Just as he finished his sentence, the people at the front began to call for quiet. It was about to start. An image of the silver suit appeared on the cinema screen behind the stage. There was an advert for the system, including lots of good looking, smiley people who put on the suit thing and went straight into their "dream worlds." The slogan at the end had something about "making your dreams come true" in it. Maybe Disneyland sued them for copying their similar slogan, therefore bankrupting the company so they couldn't afford to manufacture the VR thing.

When that had finished, a man who must have been a technician started blabbering a lot of technical stuff which I couldn't understand. The Doctor looked like he was in heaven though, lapping it all up. I stared at the suit, trying to imagine what it must feel like. I was a bit spooked, actually. Could you tell how long you were in there for? What if someone tried to hurt you? Would you notice? What if the game froze? Would you be trapped, unable to move? The more I thought about it, the more possibilities I came up with, the worse it seemed. _Calm down_, I thought, _you're just scaring yourself! They've got it all worked out, it's fine! But what if it's not? Then you and the Doctor are here to make it fine. _

I hate arguing with myself. It makes me feel like a crazy person.

"And now- for the demonstration! Perhaps we could have a volunteer?"

Almost every single hand shoots up to a chorus of "Me! Me!" It's like a bunch of small, enthusiastic school children eager to answer miss for a gold star. The Doctor has a look of sheer excitement written across his face. He's not picked, of course. The lucky journalist is a Japanese woman from the front row. She has short black glossy hair and a triumphant smile. Her teeth are very, very white. She says she's a reporter for the _Gaming Monthly_ and squeals excitedly. I try to contain my desire to yell "Get a life!" at her. Bad Donna.

She slips the suit on over her clothes and the glasses are slid into position. The technician man tells her how to start the game. There is a long silence.

Silence. Silence. Silence.

And then she screams, long and loud. Bolts of electricity run through her body and she carries on screaming shrilly. The Doctor's there in a second dragging me up with him. Everyone else is frozen with shock. Her body drops to the ground with a solemn THUMP.

The Doctor crouches beside her; she's still alive, just.

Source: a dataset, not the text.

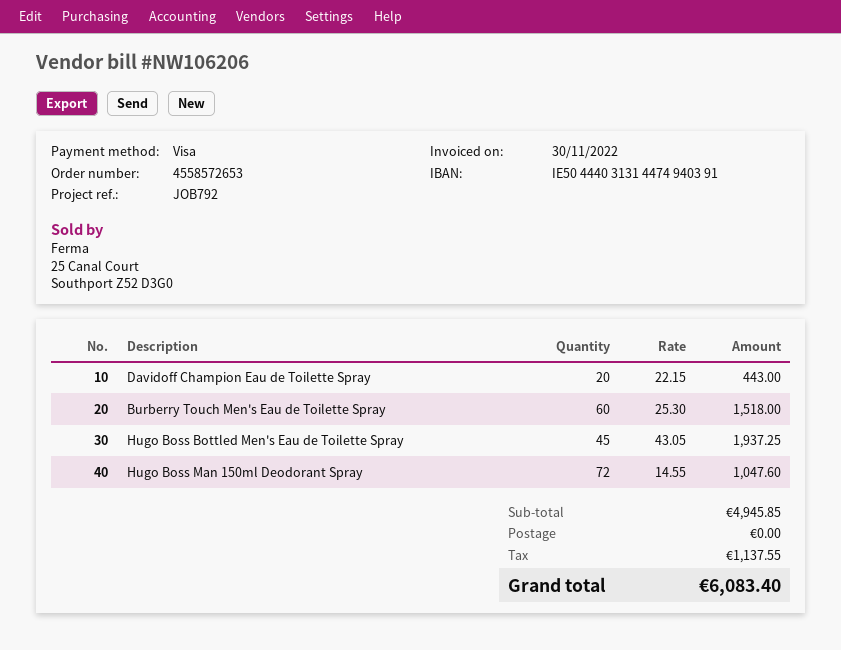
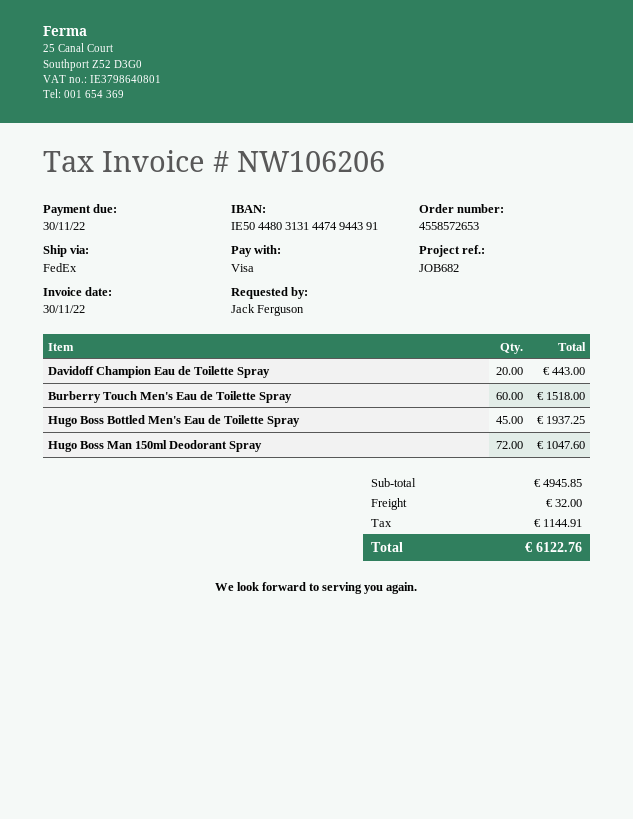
reference: JOB792 -> JOB682
bank account: IE50444031314474940391 -> IE50448031314474944391
shipping: 0.00 -> 32.00
tax: 1137.55 -> 1144.91
total: 6083.40 -> 6122.76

"They...live...inside... games...said...intruder..." Her eyes close.

"Someone call an ambulance!" I shriek. "Now!"

The room jolts back to life. There are people shouting, arguing, frantically asking questions. I look at the Doctor. He looks back at me sadly.

"I'm sorry, I'm so sorry but she's dead," he says simply, sorrowfully. "There was nothing I could do."

I look around. The room is in complete chaos. A woman, an ordinary woman, has just died. She must have had a family, a home, a life. And then she went to work one day and didn't come home. We were the only ones to hear her dying words. I can hear the technician speaking to someone.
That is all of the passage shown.